Method to enforce "predownloading" of data, when desired

## Problem

Currently, datasets are downloaded on demand when `Field(metadata)`, `FieldTimeSeries(metadata)`, or `DatasetRestoring(metadata)` is called and data is not already present. This method is useful for writing scripts that will "work anywhere" on the first call without extra steps (eg downloading necessary data from somewhere, which might requiring diving into documentation...)
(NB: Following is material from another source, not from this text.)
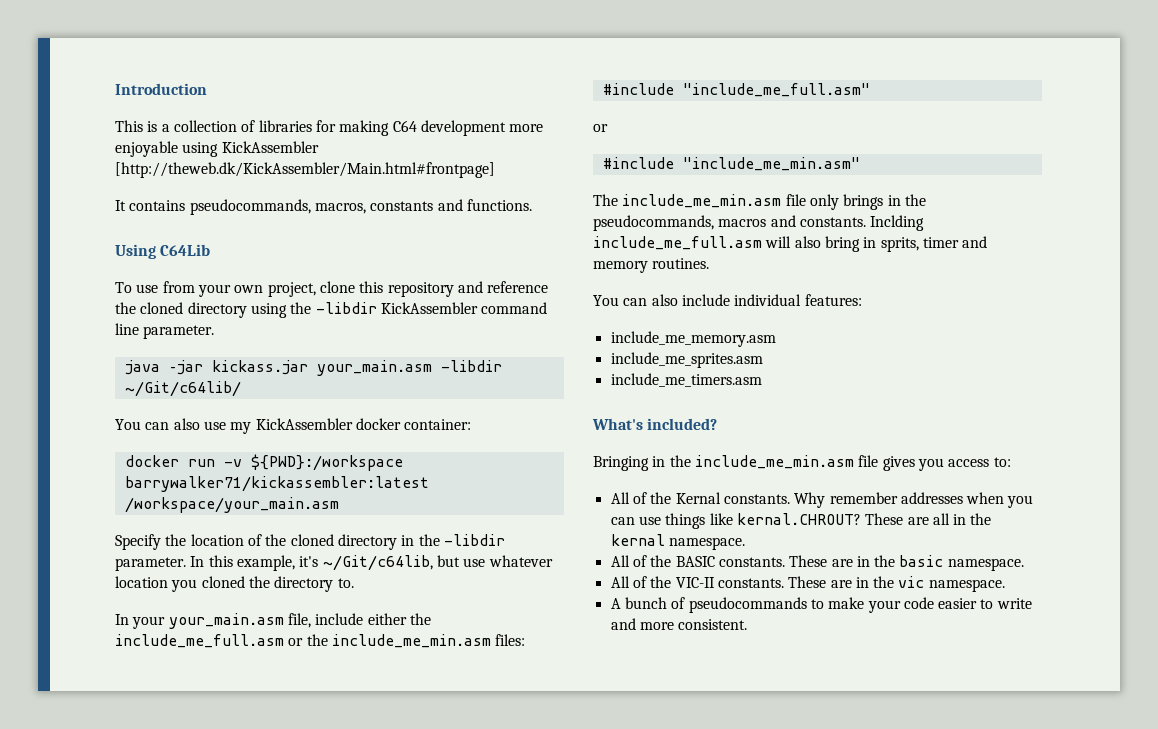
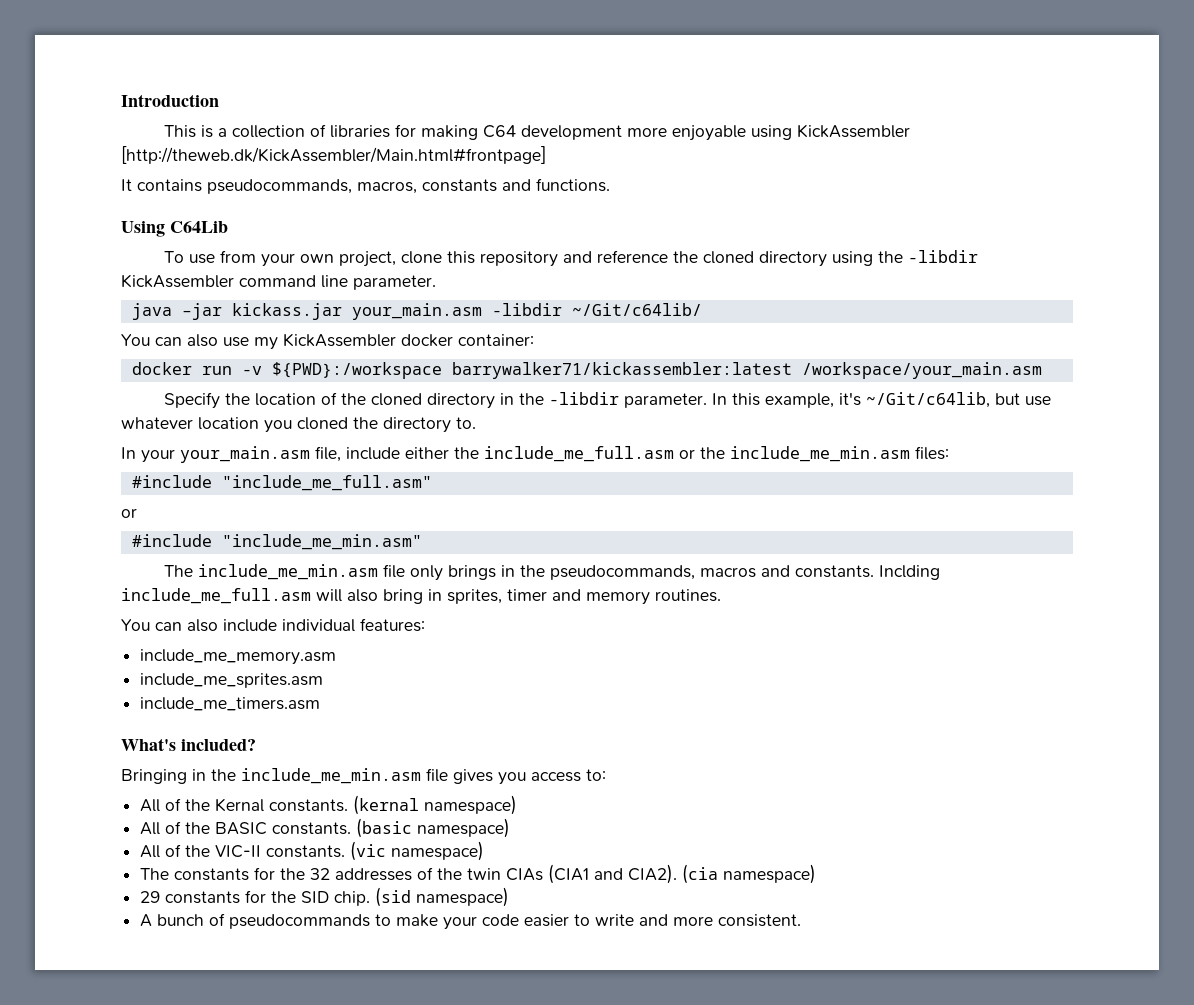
[880,237,919,252] sprits, -> [447,589,502,604] sprites,
[794,492,1034,508] [610,513,992,529] [610,534,745,550] Why remember addresses when you can use things like kernal.CHROUT? These are all in the kernal namespace. -> [353,795,518,815] (kernal namespace)
[789,555,1024,571] These are in the basic namespace. -> [356,818,511,838] (basic namespace)
[788,576,1005,592] These are in the vic namespace. -> [350,841,485,861] [140,864,817,884] [140,887,510,907] (vic namespace) // The constants for the 32 addresses of the twin CIAs (CIA1 and CIA2). (cia namespace) // 29 constants for the SID chip. (sid namespace)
However, for expensive applications it can be useful to enforce the opposite; that a script will not run unless the data has already been downloading. Similarly, it'd be convenient to be able to take a script written by someone else, and automatically download all of the data it needs (eg on a login node) before submitting a job to a cluster. In other words we want

1. **Pre-downloading for cluster jobs**: When running simulations on a cluster, data should be downloaded on a login node *before* submitting a Slurm job, to avoid wasting compute resources (and because compute nodes may lack internet access).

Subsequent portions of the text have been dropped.